Authentication is typically handled at the HTTP handler level. Parse the JWT or session token, put the authenticated user in the context, and read it in resolvers that require auth:

func AuthMiddleware(next http.Handler) http.Handler {
    return http.HandlerFunc(func(w http.ResponseWriter, r *http.Request) {
        token := r.Header.Get("Authorization")
        if token != "" {
            user, err := validateToken(token)
            if err == nil {
                r = r.WithContext(context.WithValue(r.Context(), userContextKey, user))
            }
        }
        next.ServeHTTP(w, r)
    })
}

In resolvers:

func requireAuth(ctx context.Context) (*model.User, error) {
    user, ok := ctx.Value(userContextKey).(*model.User)
    if !ok || user == nil {
        return nil, &gqlerror.Error{
            Message:    "authentication required",
            Extensions: map[string]interface{}{"code": "UNAUTHENTICATED"},
        }
    }
    return user, nil
}

Query Complexity Limits

Without complexity limits, a malicious or careless client can send a deeply nested query that triggers exponential resolver calls. gqlgen has built-in complexity limit support:

srv := handler.NewDefaultServer(generated.NewExecutableSchema(generated.Config{
    Resolvers: &graph.Resolver{},
}))
srv.Use(extension.FixedComplexityLimit(100))

You can also define custom complexity calculations per field if the default (each field = 1) doesn’t capture the actual cost of expensive resolvers.

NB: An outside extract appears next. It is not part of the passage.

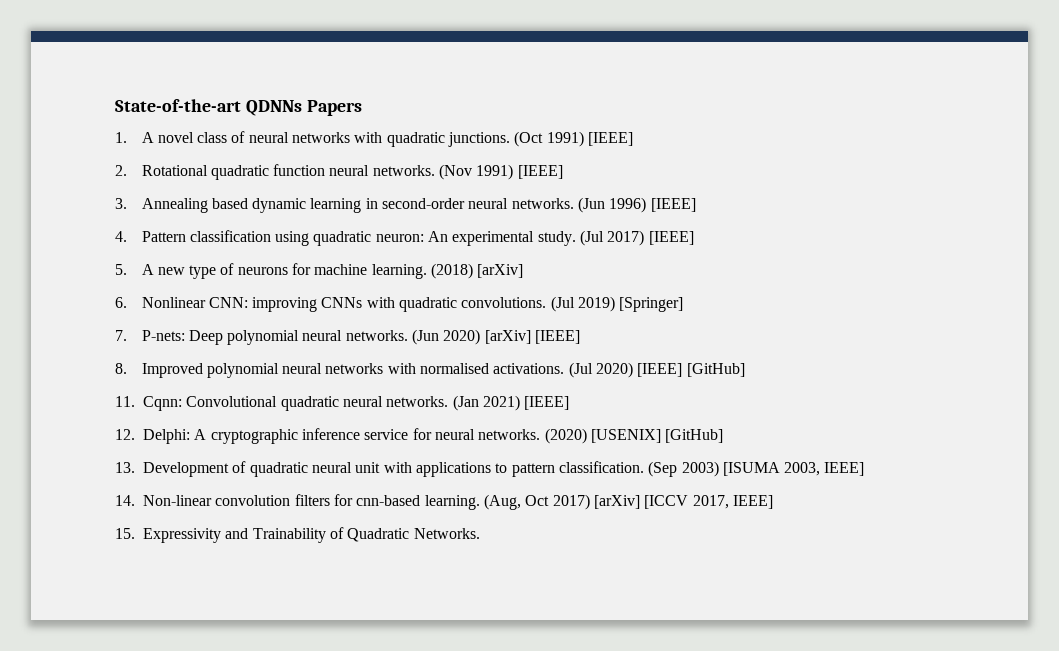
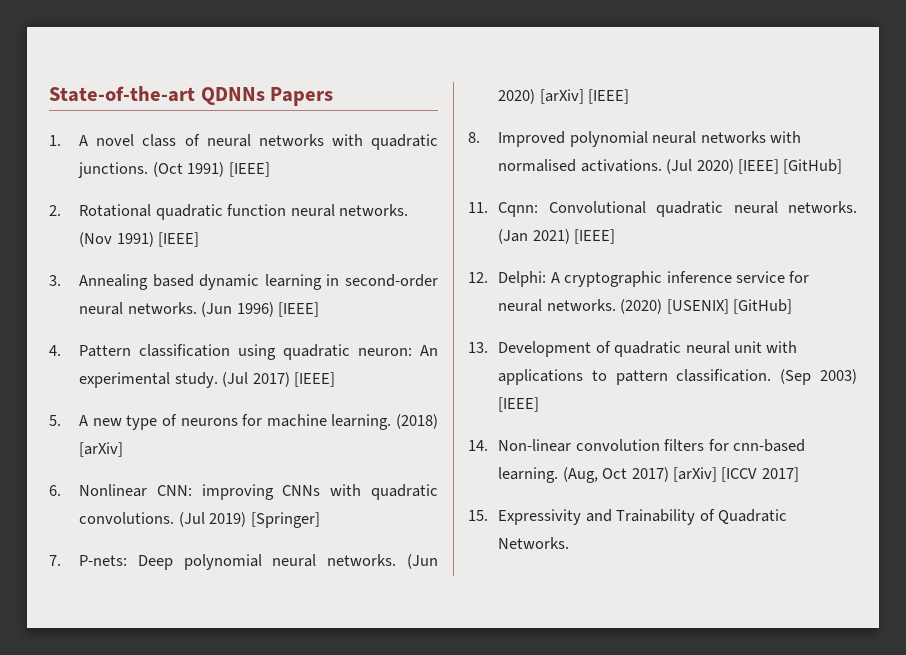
- (Sep 2003) [ISUMA 2003, IEEE]
+ (Sep 2003) [IEEE]
- (Aug, Oct 2017) [arXiv] [ICCV 2017, IEEE]
+ (Aug, Oct 2017) [arXiv] [ICCV 2017]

For production systems, also add query depth limits and a timeout on the request context. A 5-second timeout and a depth limit of 10 catch most abusive patterns without impacting legitimate clients.

Error Handling

GraphQL has its own error model — errors are returned alongside data in the response, not as HTTP error codes. gqlgen handles this through gqlerror.Error. Use error extensions to include machine-readable codes:

return nil, &gqlerror.Error{
    Message: "post not found",
    Extensions: map[string]interface{}{
        "code": "NOT_FOUND",
        "id":   id,
    },
}

Domain errors (not found, validation failed, unauthorized) should be returned as GraphQL errors with meaningful codes. Infrastructure errors (database timeout, unexpected nil) should be logged with full context and returned to the client as a generic “internal server error” — never expose internal details in error messages.

A Note on Testing

Resolver testing in gqlgen works best through the full HTTP stack, not by calling resolver functions directly. Write tests that POST GraphQL queries to your server handler and assert on the JSON response. This catches schema-resolver mismatches, middleware behavior, and serialization issues that unit tests on individual resolvers would miss.

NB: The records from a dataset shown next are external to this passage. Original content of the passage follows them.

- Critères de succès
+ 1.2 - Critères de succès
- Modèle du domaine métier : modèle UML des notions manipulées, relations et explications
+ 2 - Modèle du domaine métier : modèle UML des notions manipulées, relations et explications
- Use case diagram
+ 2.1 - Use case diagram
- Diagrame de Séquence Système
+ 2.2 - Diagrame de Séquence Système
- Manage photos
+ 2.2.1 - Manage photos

func TestGetPost(t *testing.T) {
    srv := newTestServer(t)
    query := `{ "query": "{ post(id: \"1\") { id title author { name } } }" }`
    resp := postGraphQL(t, srv, query)
    require.Equal(t, http.StatusOK, resp.Code)
    // assert on resp.Body JSON
}

🎓 Course Complete! You’ve finished GraphQL in Practice. From understanding when GraphQL is the right choice, through deliberate schema design, to a production-ready Go implementation with batching and complexity limits — you have the full picture. The N+1 problem will not surprise you in production.